Unfortunately such attenuation is not uniform across the infrared
spectrum, i.e. the attenuation at the sample wavelength and the
attenuation at the reference wavelength are not identical which
gives rise to errors in the measurement of the amount of target gas
and can, in extreme cases, lead to the failure to trigger an alarm
or the triggering of a false alarm. The matter is complicated
considerably because different weather conditions exhibit different
relative and absolute attenuation at the sample and reference
wavelengths. For example, one sort of fog can attenuate the
radiation at the reference wavelength more than the radiation at
the sample wavelength whereas a different sort of fog will
attenuate the radiation at the sample wavelength more than the
radiation at the reference wavelength. The variability of
atmospheric attenuation for different weather conditions makes it
very difficult to compensate for the effects of weather upon this
sort of gas detector.
In order to minimise the differential attenuation between the
sample wavelength and the reference wavelength, it is preferable
that the two wavelengths are as close as possible to each other.
However, this is not always possible since there may not be a
suitable reference wavelength, i.e. a wavelength at which the
target gas is only minimally absorbed, near the sample wavelength.
The situation is made even more complex because of the need to
avoid cross-sensitivity to other atmospheric gases, the
absorption/refraction characteristics of water droplets that may be
present in the path of the infrared beam and the band shapes and
tolerances of the filters used to restrict the sample and reference
wavelengths. Thus there may be several hundred nanometers between
the sample and reference wavelengths. This separation can result in
significant differences between the absorption characteristics of
the sample and reference wavelengths under different weather
conditions, as set out above.
Instead of measuring the reference signal at a single wavelength,
it has been proposed (see for example GB-1,402,301, GB-1,402,302,
U.S. Pat. No. 4,567,366, EP-0,744,615 and GB-2,163,251) to use two
reference wavelengths located on either side of a sample wavelength
and take, as the reference signal, the average of the signals at
the two reference wavelengths. This arrangement requires the
measurement of light absorption at two different reference
wavelengths, which in turn requires either the use of separate
light beams to measure the absorption at each of the two reference
wavelengths or the use of a mechanical arrangement to bring two
filters into alignment with a single light-sensitive detector. Both
solutions will work satisfactorily in a laboratory but not in the
field, particularly not in the harsh environments encountered on
offshore oil/gas platforms or in the Middle East, the Tropics, the
Arctic, etc. The use of two reference light beams (in addition to
the sample light beam) requires careful alignment (within micron
tolerances) of the detectors and it is difficult enough to align
the detectors for the sample beam and a single reference beam, let
along aligning an additional detector for a second reference beam.
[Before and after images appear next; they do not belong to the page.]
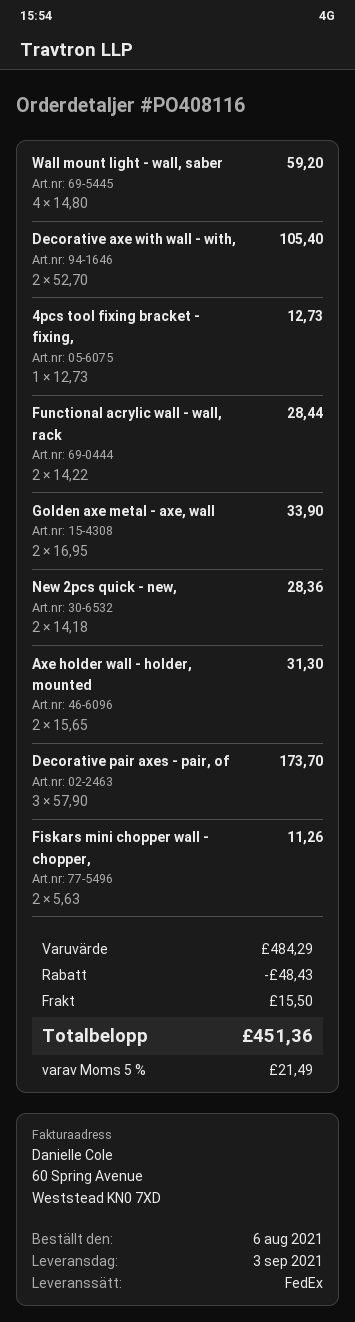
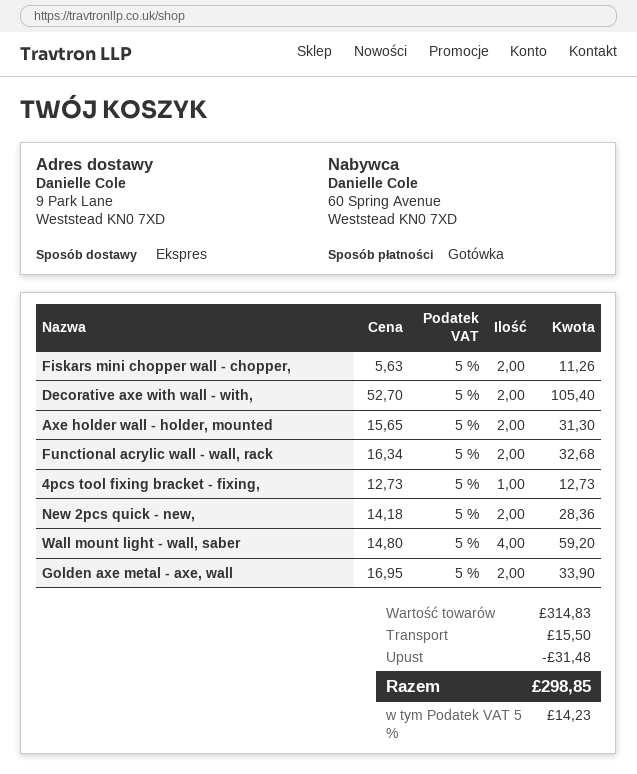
shipping method: FedEx -> express
Functional acrylic wall - wall, rack: 2 x 14.22 = 28.44 -> 2 x 16.34 = 32.68
Decorative pair axes - pair, of: 3 x 57.90 = 173.70 -> none
subtotal: 484.29 -> 314.83
discount: 48.43 -> 31.48
tax: 5% = 21.49 -> 5% = 14.23
total: 451.36 -> 298.85

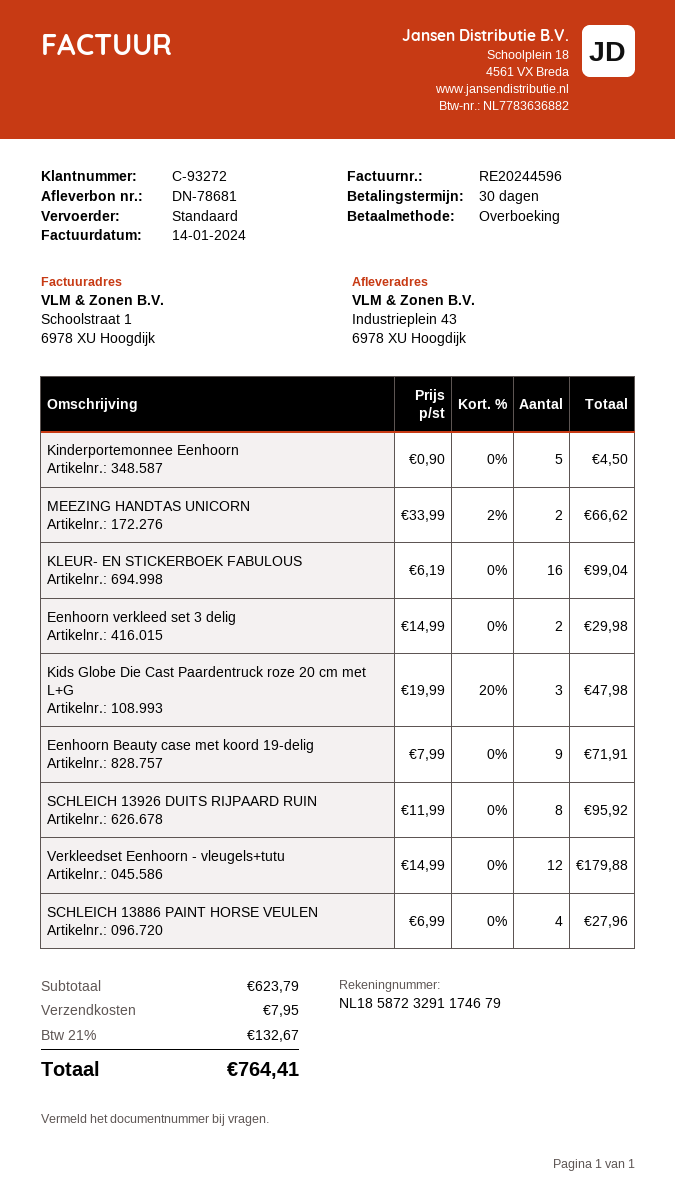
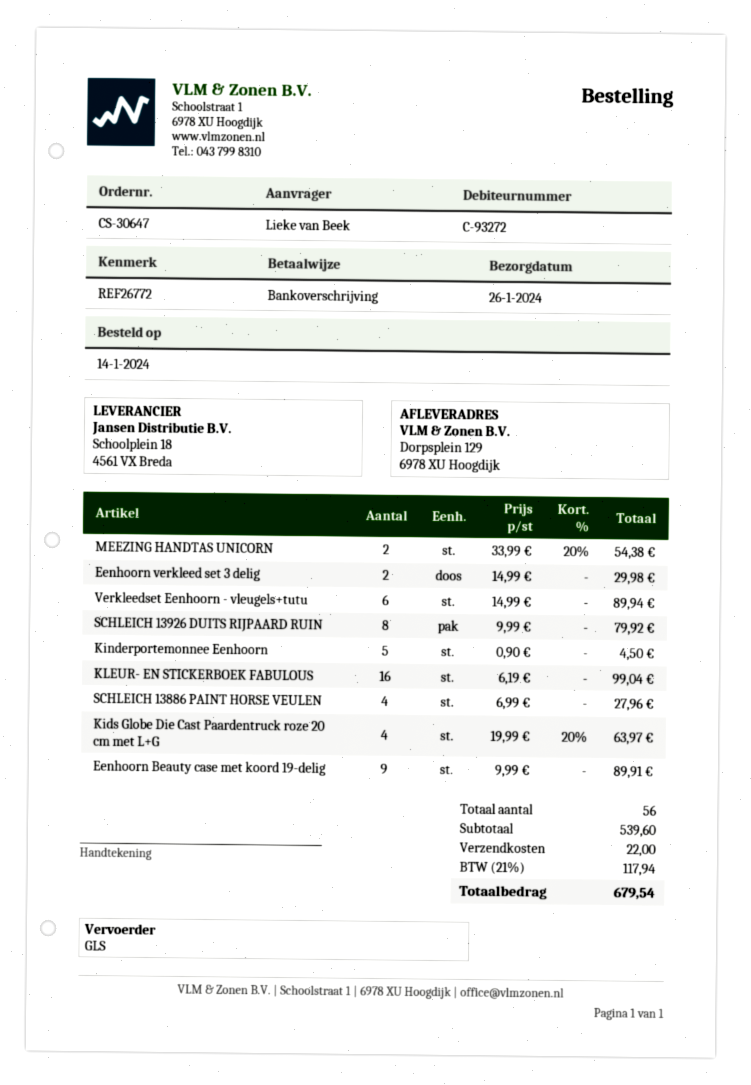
shipping method: standard -> GLS
ship to: Industrieplein 43, 6978 XU Hoogdijk -> Dorpsplein 129, 6978 XU Hoogdijk
MEEZING HANDTAS UNICORN: 2 x 33.99 - 2% = 66.62 -> 2 x 33.99 - 20% = 54.38
Kids Globe Die Cast Paardentruck roze 20 cm met L+G: 3 x 19.99 - 20% = 47.98 -> 4 x 19.99 - 20% = 63.97
Eenhoorn Beauty case met koord 19-delig: 9 x 7.99 = 71.91 -> 9 x 9.99 = 89.91
SCHLEICH 13926 DUITS RIJPAARD RUIN: 8 x 11.99 = 95.92 -> 8 x 9.99 = 79.92
Verkleedset Eenhoorn - vleugels+tutu: 12 x 14.99 = 179.88 -> 6 x 14.99 = 89.94
subtotal: 623.79 -> 539.60
shipping: 7.95 -> 22.00
tax: 21% = 132.67 -> 21% = 117.94
total: 764.41 -> 679.54

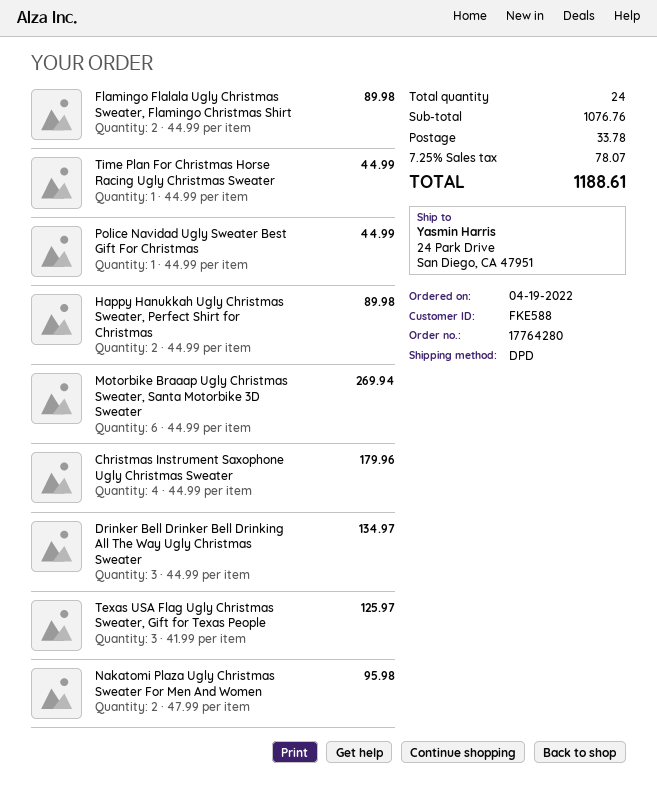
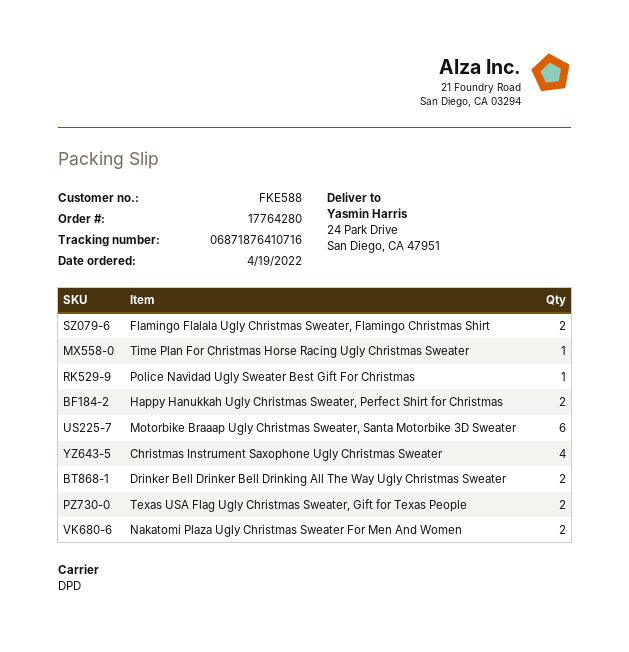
Drinker Bell Drinker Bell Drinking All The Way Ugly Christmas Sweater: 3 -> 2
Texas USA Flag Ugly Christmas Sweater, Gift for Texas People: 3 -> 2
Furthermore, the buffeting of the detectors in the environment of
the North Sea, for example, can displace the alignment. In
addition, the use of an additional reference beam makes the system
expensive. The use of a mechanical arrangement (e.g. a spinning
filter wheel) to bring sample and reference filters periodically
into alignment with a single light-sensitive detector is also not
feasible in the field since vibrations can affect the operation of
the mechanical arrangement and such mechanical parts can be
unreliable in the harsh environmental conditions encountered.
It is also known to use as the reference a broad range of
wavelengths, and if the range includes the sample wavelength, it is
possible to make the average reference wavelength equal to the
sample wavelength, thereby eliminating the problems discussed above
of having the reference and sample wavelengths distant from each
other. However, the inclusion in the reference signal of a
substantial component made up of the sample signal itself leads to
substantially reduced sensitivity.
All the C.sub.1-7 alkanes are gaseous or volatile and their escape
can give rise to a risk of an explosion and therefore it is
necessary to monitor for the presence of any of them. It is not
feasible to provide separate systems for detecting each alkane and
therefore it is necessary that a single system should be capable of
detecting all these alkanes. However, the alkanes all have
different spectra and so it is difficult to select a single sample
wavelength and a single reference wavelength that can be used for
all of the C.sub.1-7 alkanes.
A further substantial problem underlying the use of this type of
detector is the need to avoid false alarms being given, which can
result in the shut down of a complete facility, for example oil
pipeline, oil refinery or oil rig. It is obviously desirable to be
able to detect the smallest possible concentration of the target
gas that could give rise to a hazard. However, this must be set
against the need to avoid false alarms and the above-described
problem of atmospheric conditions differentially affecting the
reference and sample wavelengths.
It is an object of the present invention to provide an infrared
detector of the open path type described that is capable of
monitoring for all, of the C.sub.1-7 alkanes and yet is
sufficiently rugged that it can be operated reliably in the field
in harsh environments. It is a further object of the present
invention to provide an infrared detector that will have an
improved accuracy for detecting alkanes in a variety of harsh
weather conditions as compared to known open path infrared
detectors so that the instances of false alarms are reduced.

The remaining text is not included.